WORK REQUIRED
Reproduce, word for word, every line starting at the line that contains "(125, 233) none" and ending with the final line of the entries.

---- MATERIAL SUPPLIED

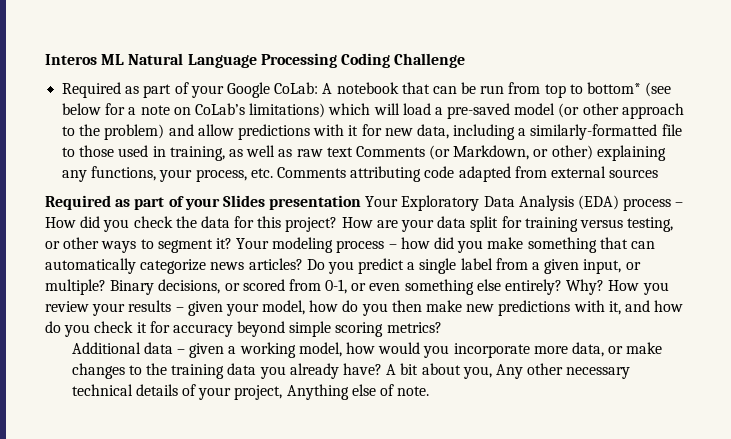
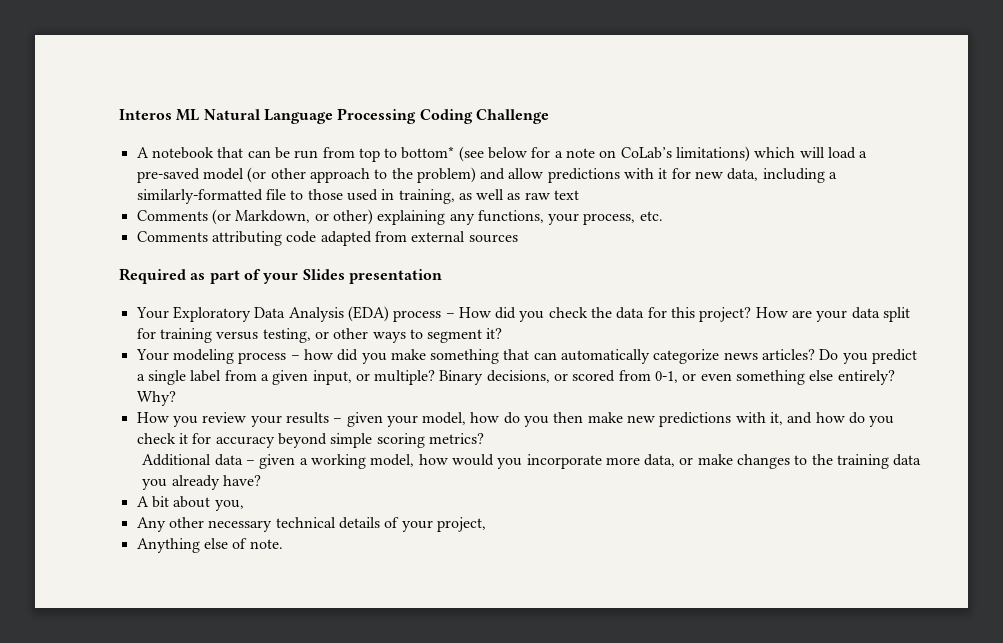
[62,82,319,98] Required as part of your Google CoLab: -> (549, 116) none
(353, 152) none -> (580, 195) //
(273, 173) none -> (663, 216) //
(362, 202) none -> (442, 276) //
(232, 243) none -> (503, 333) //
(605, 287) none -> (176, 398) //
(383, 369) none -> (261, 480) //
(492, 372) none -> (244, 505) //
(283, 392) none -> (486, 524) //

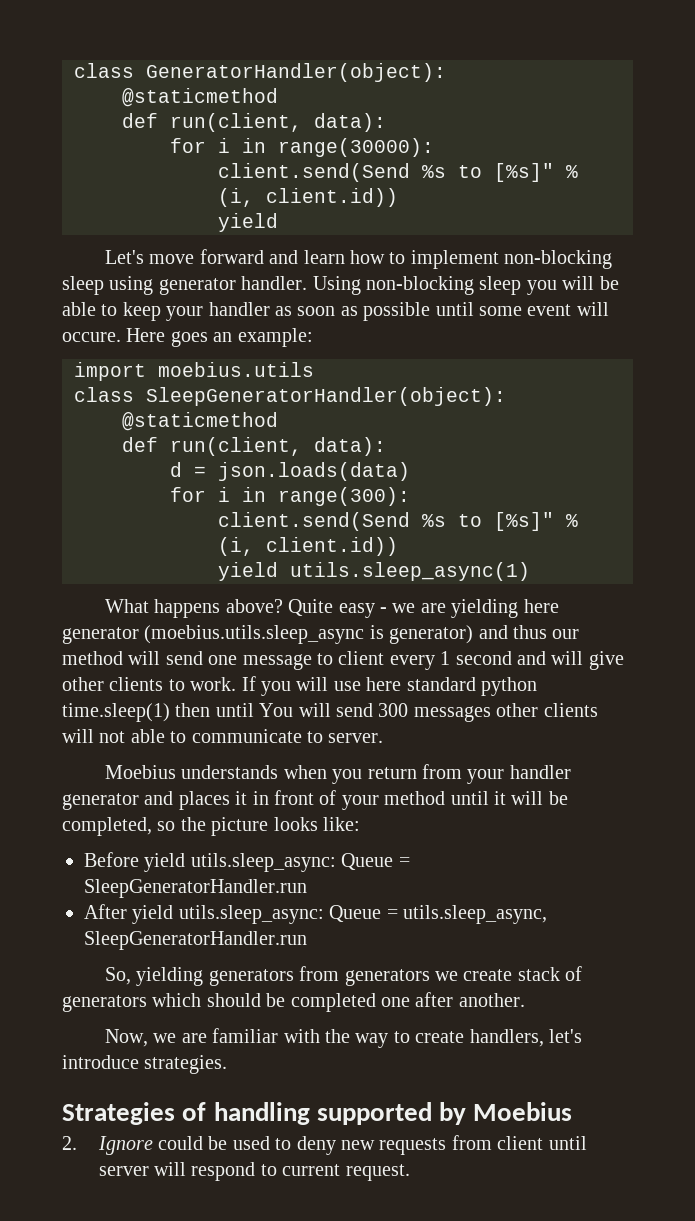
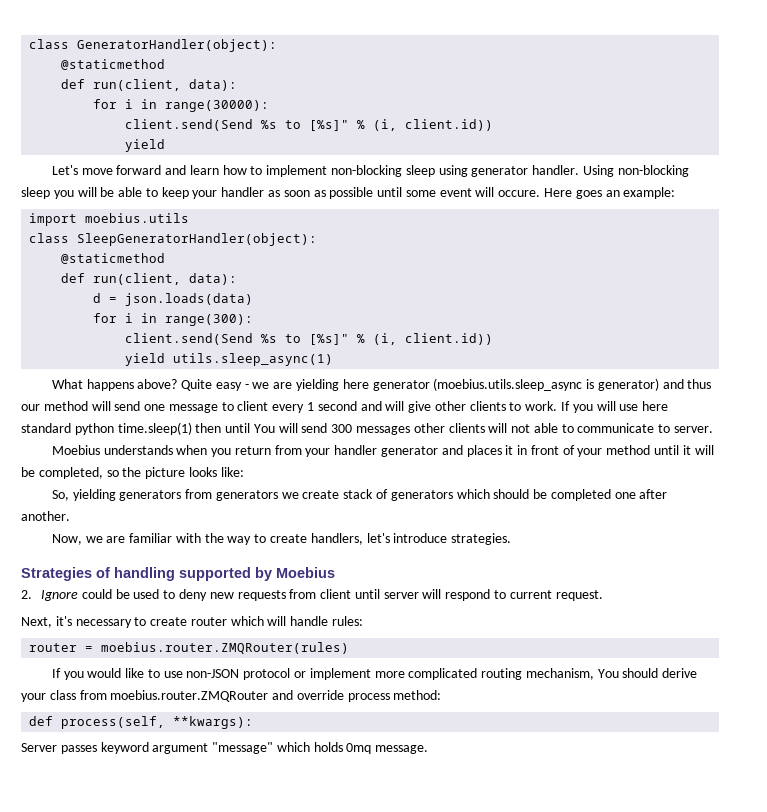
[84,852,410,872] [84,879,307,898] [84,904,547,924] [84,931,307,950] // Before yield utils.sleep_async: Queue = SleepGeneratorHandler.run // After yield utils.sleep_async: Queue = utils.sleep_async, SleepGeneratorHandler.run -> (244, 472) none
(410, 1172) none -> [21,616,364,628] [29,642,350,654] [51,668,698,680] [21,690,442,702] [29,716,254,729] [21,742,429,754] // Next, it's necessary to create router which will handle rules: // router = moebius.router.ZMQRouter(rules) // If you would like to use non-JSON protocol or implement more complicated routing mechanism, You should derive your class from moebius.router.ZMQRouter and override process method: // def process(self, **kwargs): // Server passes keyword argument "message" which holds 0mq message.

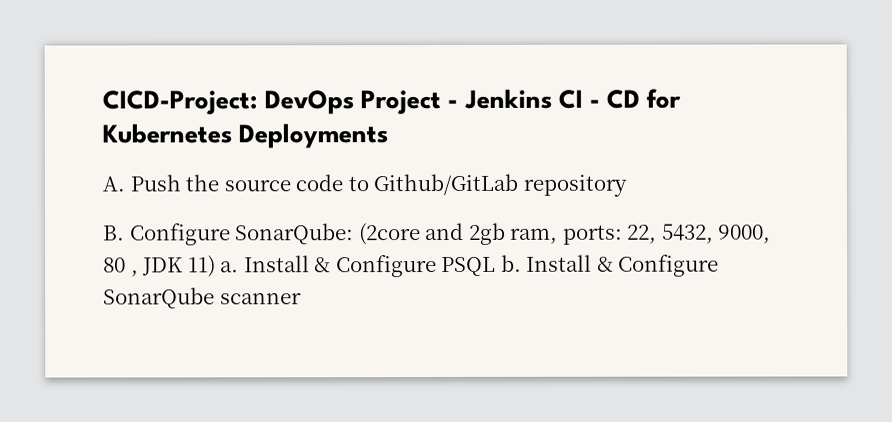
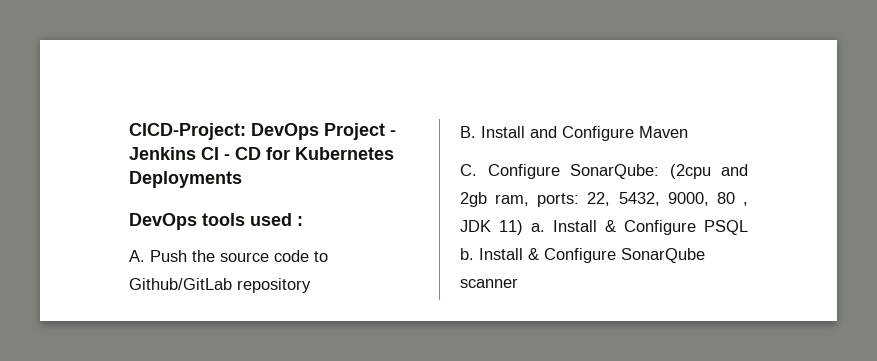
(389, 136) none -> [129,213,303,230] // DevOps tools used :
(125, 233) none -> [481,126,688,141] [460,164,477,176] Install and Configure Maven // C.
[358,223,421,246] (2core -> [669,164,711,179] (2cpu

--------

RESULT BELOW
(125, 233) none -> [481,126,688,141] [460,164,477,176] Install and Configure Maven // C.
[358,223,421,246] (2core -> [669,164,711,179] (2cpu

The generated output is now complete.